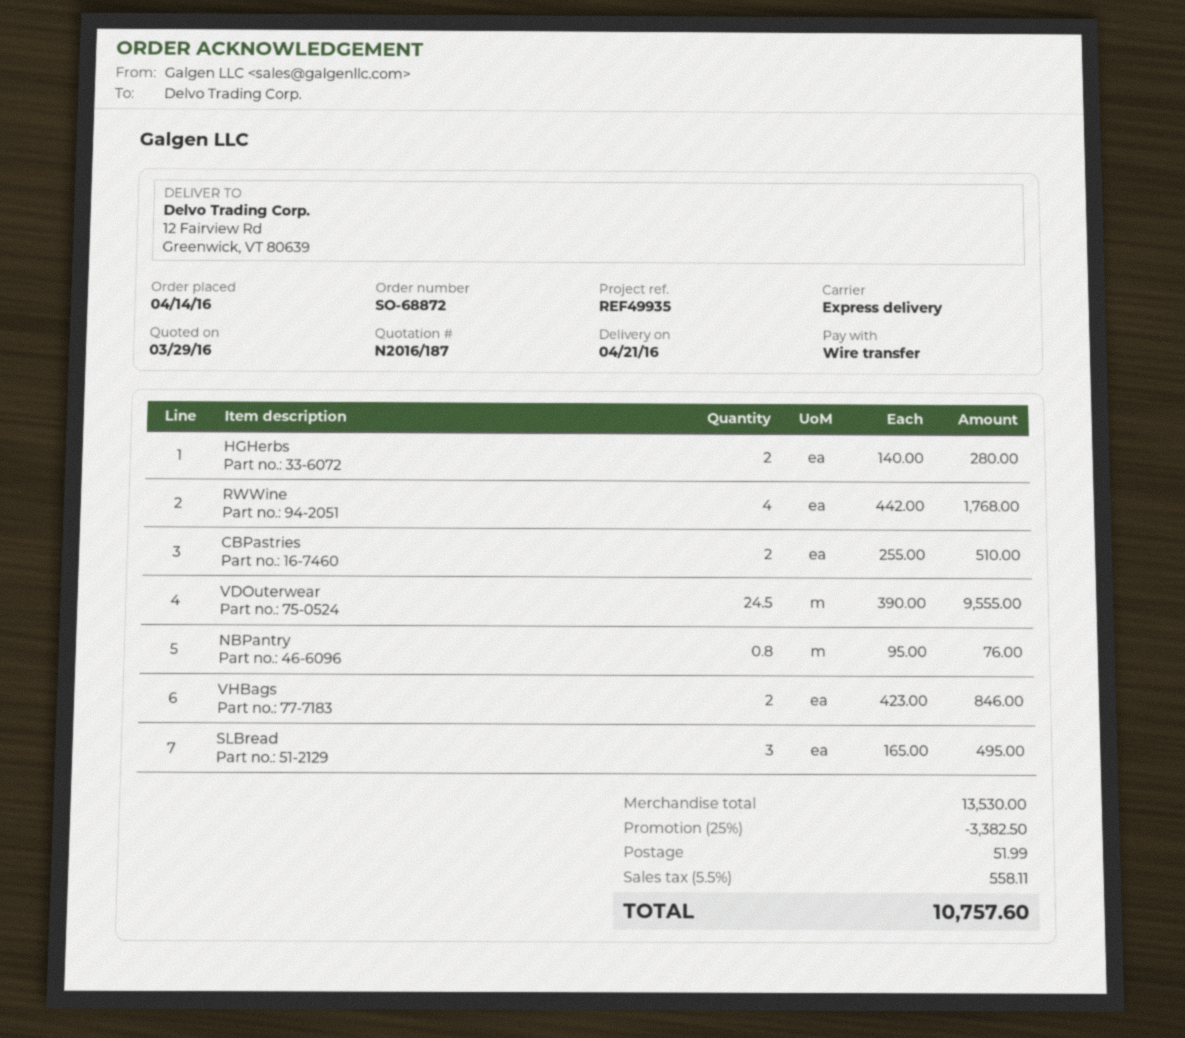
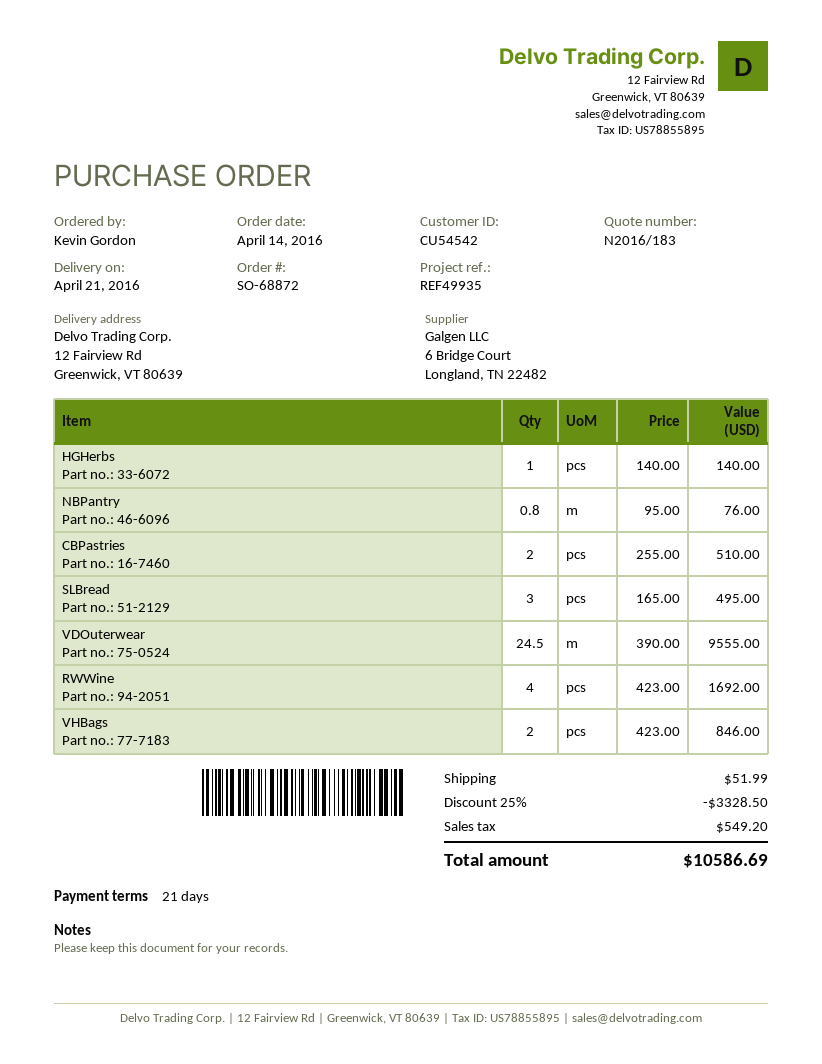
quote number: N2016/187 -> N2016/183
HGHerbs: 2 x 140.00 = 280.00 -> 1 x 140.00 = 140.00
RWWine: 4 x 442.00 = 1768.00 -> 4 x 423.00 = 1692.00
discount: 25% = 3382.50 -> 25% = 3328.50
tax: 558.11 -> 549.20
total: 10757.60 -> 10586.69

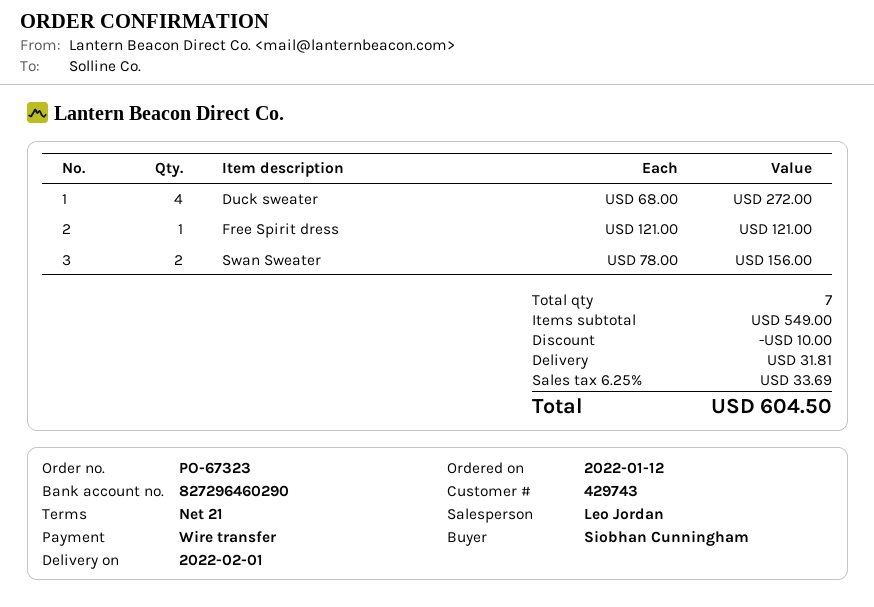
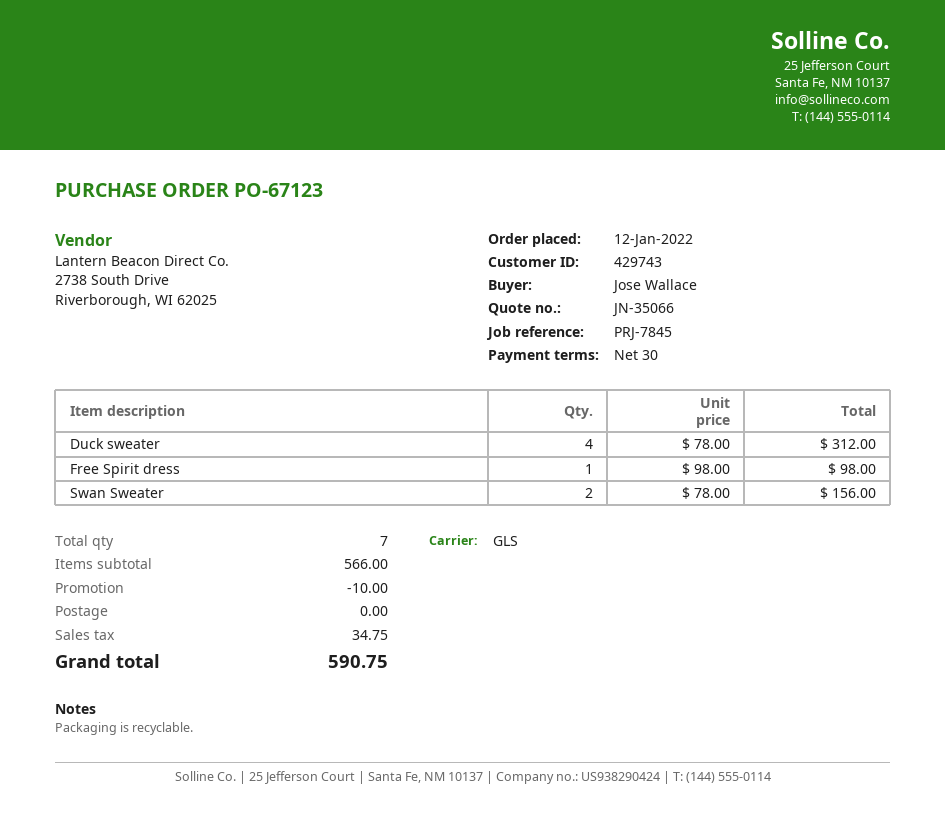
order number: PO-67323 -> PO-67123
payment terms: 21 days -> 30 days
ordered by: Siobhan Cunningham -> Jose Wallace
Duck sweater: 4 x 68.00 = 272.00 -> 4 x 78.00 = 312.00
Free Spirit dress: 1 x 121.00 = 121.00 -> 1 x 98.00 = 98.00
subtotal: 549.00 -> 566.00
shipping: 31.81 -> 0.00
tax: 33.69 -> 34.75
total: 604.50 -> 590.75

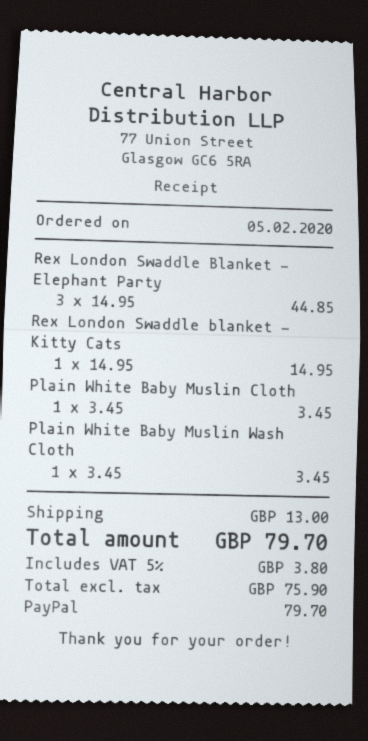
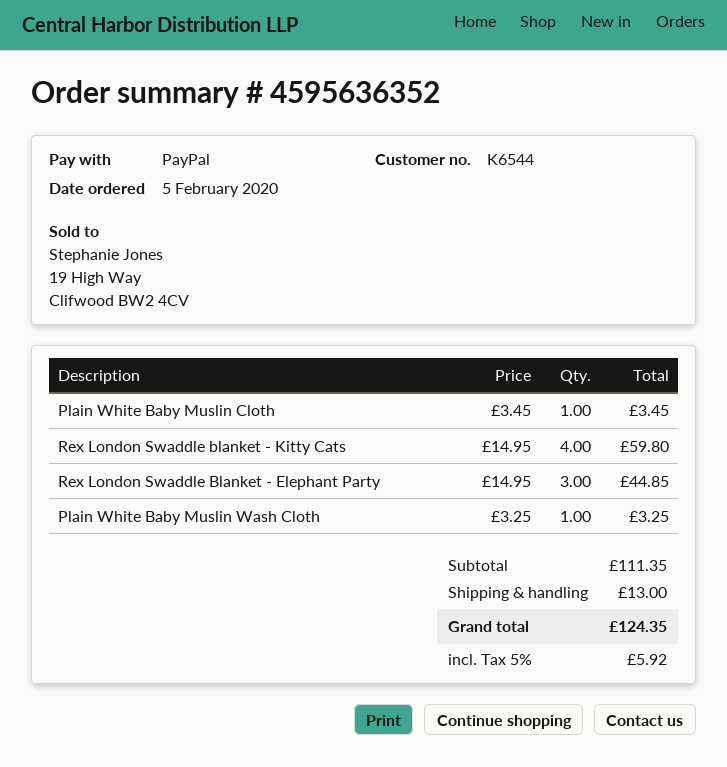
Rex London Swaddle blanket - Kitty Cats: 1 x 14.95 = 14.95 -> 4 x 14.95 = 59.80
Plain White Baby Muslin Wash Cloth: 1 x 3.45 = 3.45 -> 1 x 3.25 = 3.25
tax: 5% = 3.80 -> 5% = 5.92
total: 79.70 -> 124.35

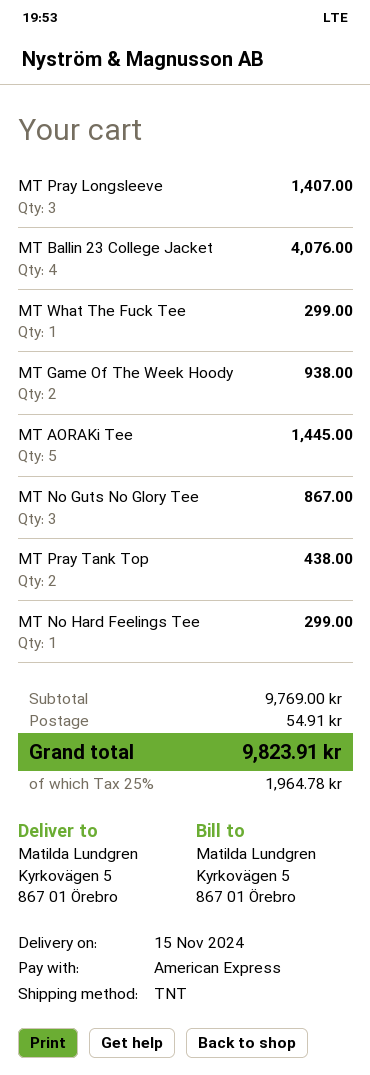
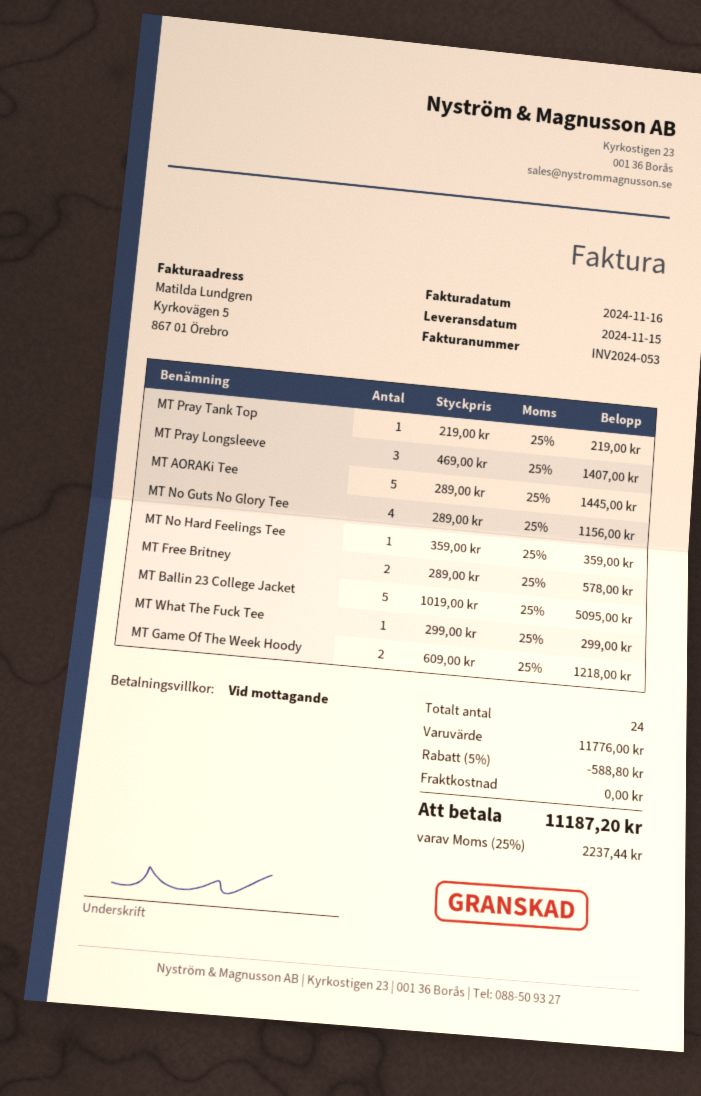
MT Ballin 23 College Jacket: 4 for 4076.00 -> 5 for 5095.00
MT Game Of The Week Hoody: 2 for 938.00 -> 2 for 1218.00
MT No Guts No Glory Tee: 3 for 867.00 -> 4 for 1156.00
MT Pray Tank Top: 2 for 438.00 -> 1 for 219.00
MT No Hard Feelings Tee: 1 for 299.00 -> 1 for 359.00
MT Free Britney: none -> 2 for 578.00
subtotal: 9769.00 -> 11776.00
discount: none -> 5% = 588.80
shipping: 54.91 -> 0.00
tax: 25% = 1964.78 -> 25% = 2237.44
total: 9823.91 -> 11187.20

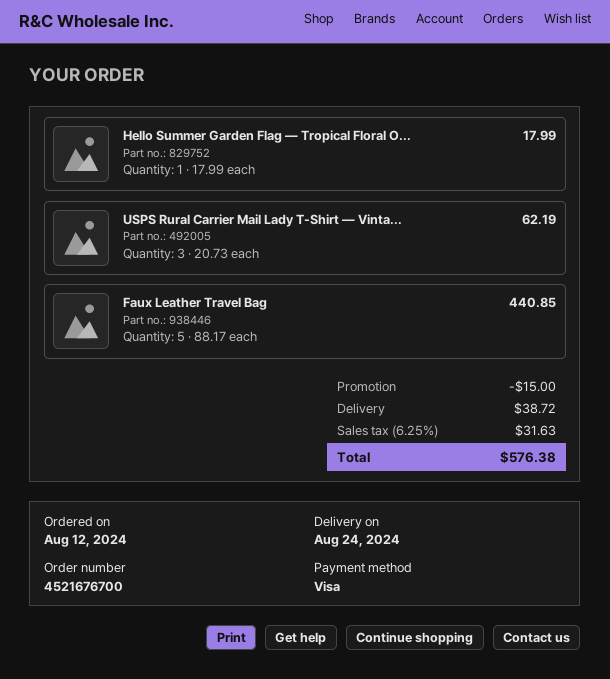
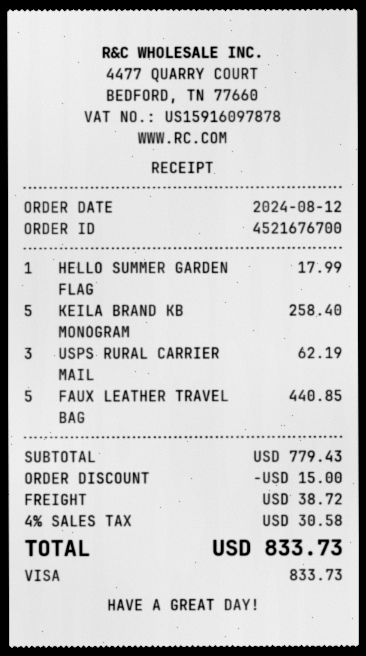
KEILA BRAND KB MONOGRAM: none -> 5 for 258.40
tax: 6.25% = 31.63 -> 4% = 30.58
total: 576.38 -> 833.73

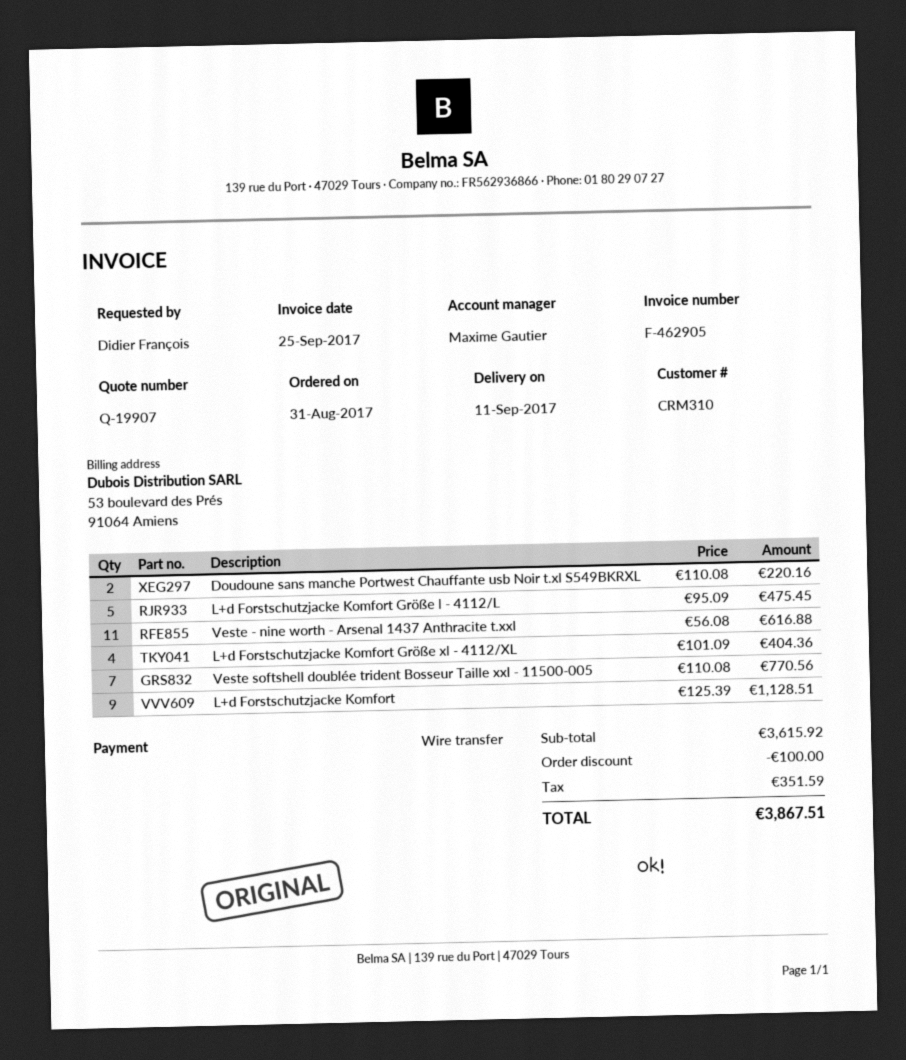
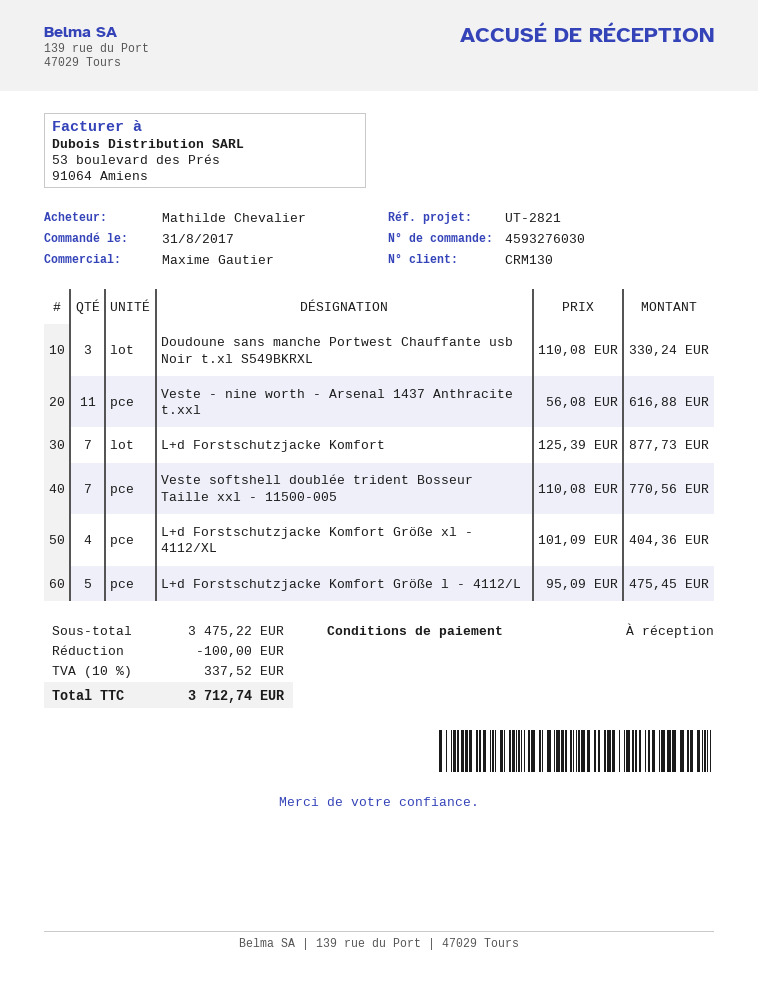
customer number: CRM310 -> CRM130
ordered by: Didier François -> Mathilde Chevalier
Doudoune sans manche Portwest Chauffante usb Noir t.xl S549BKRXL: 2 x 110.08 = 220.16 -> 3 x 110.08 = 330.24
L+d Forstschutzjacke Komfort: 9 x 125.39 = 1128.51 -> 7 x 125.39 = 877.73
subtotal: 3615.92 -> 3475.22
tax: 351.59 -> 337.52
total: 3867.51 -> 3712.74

■ ■ ■ ■ ■

TO DO:
A verbatim transcript of the material above, with images dropped, is the expected output.

THE ANSWER:
quote number: N2016/187 -> N2016/183
HGHerbs: 2 x 140.00 = 280.00 -> 1 x 140.00 = 140.00
RWWine: 4 x 442.00 = 1768.00 -> 4 x 423.00 = 1692.00
discount: 25% = 3382.50 -> 25% = 3328.50
tax: 558.11 -> 549.20
total: 10757.60 -> 10586.69

order number: PO-67323 -> PO-67123
payment terms: 21 days -> 30 days
ordered by: Siobhan Cunningham -> Jose Wallace
Duck sweater: 4 x 68.00 = 272.00 -> 4 x 78.00 = 312.00
Free Spirit dress: 1 x 121.00 = 121.00 -> 1 x 98.00 = 98.00
subtotal: 549.00 -> 566.00
shipping: 31.81 -> 0.00
tax: 33.69 -> 34.75
total: 604.50 -> 590.75

Rex London Swaddle blanket - Kitty Cats: 1 x 14.95 = 14.95 -> 4 x 14.95 = 59.80
Plain White Baby Muslin Wash Cloth: 1 x 3.45 = 3.45 -> 1 x 3.25 = 3.25
tax: 5% = 3.80 -> 5% = 5.92
total: 79.70 -> 124.35

MT Ballin 23 College Jacket: 4 for 4076.00 -> 5 for 5095.00
MT Game Of The Week Hoody: 2 for 938.00 -> 2 for 1218.00
MT No Guts No Glory Tee: 3 for 867.00 -> 4 for 1156.00
MT Pray Tank Top: 2 for 438.00 -> 1 for 219.00
MT No Hard Feelings Tee: 1 for 299.00 -> 1 for 359.00
MT Free Britney: none -> 2 for 578.00
subtotal: 9769.00 -> 11776.00
discount: none -> 5% = 588.80
shipping: 54.91 -> 0.00
tax: 25% = 1964.78 -> 25% = 2237.44
total: 9823.91 -> 11187.20

KEILA BRAND KB MONOGRAM: none -> 5 for 258.40
tax: 6.25% = 31.63 -> 4% = 30.58
total: 576.38 -> 833.73

customer number: CRM310 -> CRM130
ordered by: Didier François -> Mathilde Chevalier
Doudoune sans manche Portwest Chauffante usb Noir t.xl S549BKRXL: 2 x 110.08 = 220.16 -> 3 x 110.08 = 330.24
L+d Forstschutzjacke Komfort: 9 x 125.39 = 1128.51 -> 7 x 125.39 = 877.73
subtotal: 3615.92 -> 3475.22
tax: 351.59 -> 337.52
total: 3867.51 -> 3712.74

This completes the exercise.